### Your instructions
Please copy every line below that contains the string "sekundárnou".

### Dataset records
----------

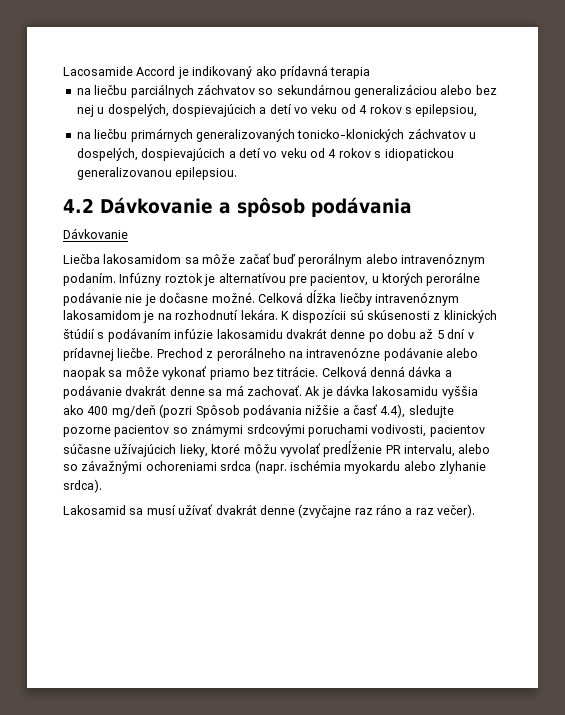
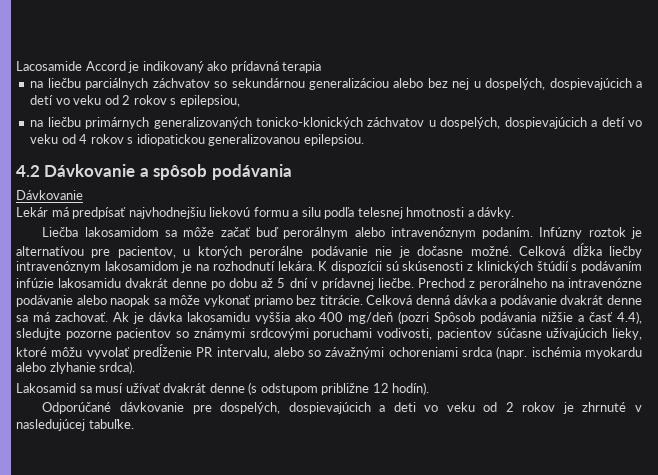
- na liečbu parciálnych záchvatov so sekundárnou generalizáciou alebo bez nej u dospelých, dospievajúcich a detí vo veku od 4 rokov s epilepsiou,
+ na liečbu parciálnych záchvatov so sekundárnou generalizáciou alebo bez nej u dospelých, dospievajúcich a detí vo veku od 2 rokov s epilepsiou,
+ Lekár má predpísať najvhodnejšiu liekovú formu a silu podľa telesnej hmotnosti a dávky.
- Lakosamid sa musí užívať dvakrát denne (zvyčajne raz ráno a raz večer).
+ Lakosamid sa musí užívať dvakrát denne (s odstupom približne 12 hodín).
+ Odporúčané dávkovanie pre dospelých, dospievajúcich a deti vo veku od 2 rokov je zhrnuté v nasledujúcej tabuľke.

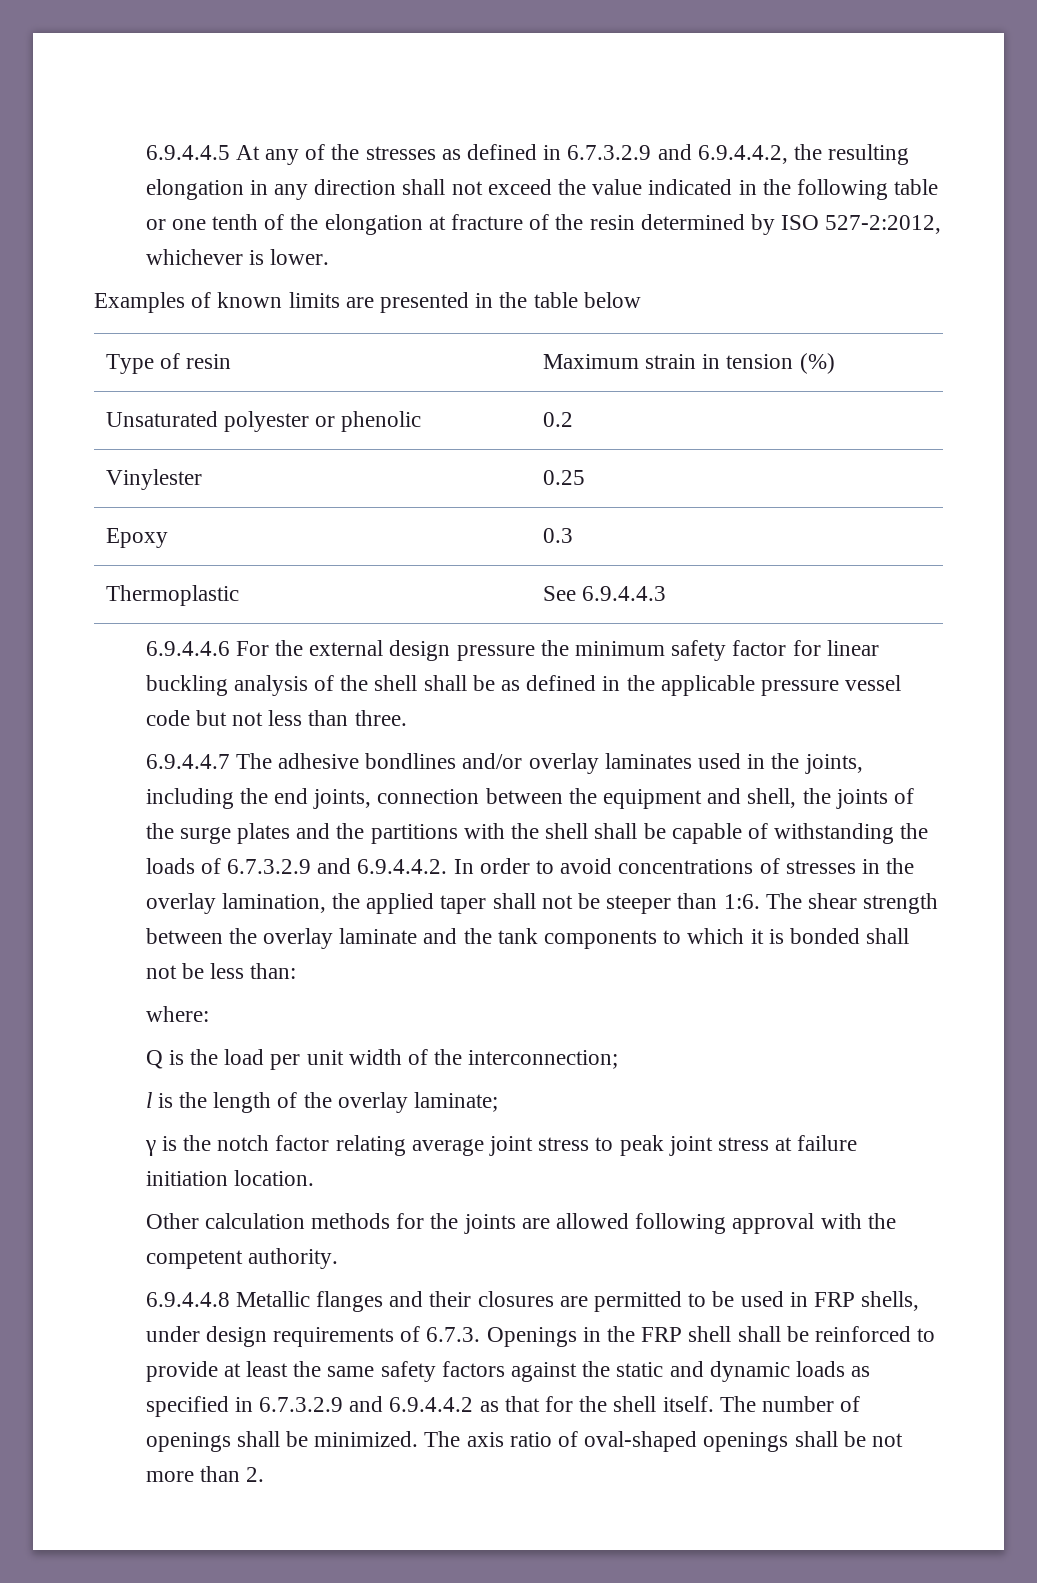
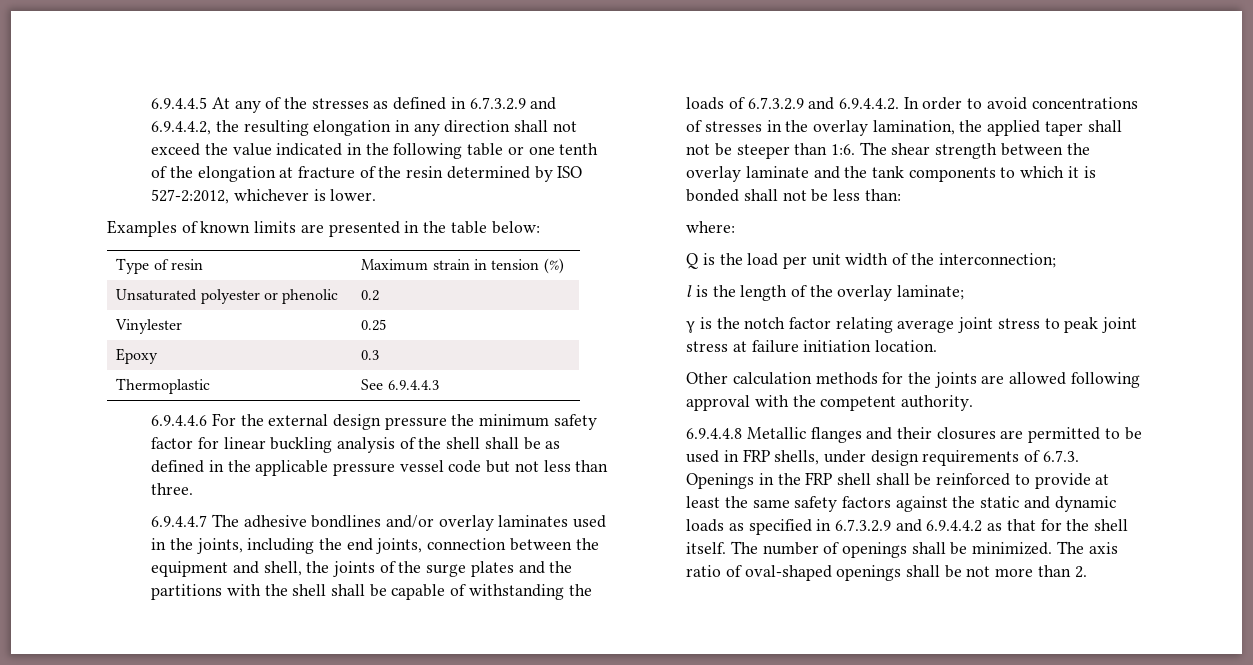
- Examples of known limits are presented in the table below
+ Examples of known limits are presented in the table below:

----------

### Exercise response
- na liečbu parciálnych záchvatov so sekundárnou generalizáciou alebo bez nej u dospelých, dospievajúcich a detí vo veku od 4 rokov s epilepsiou,
+ na liečbu parciálnych záchvatov so sekundárnou generalizáciou alebo bez nej u dospelých, dospievajúcich a detí vo veku od 2 rokov s epilepsiou,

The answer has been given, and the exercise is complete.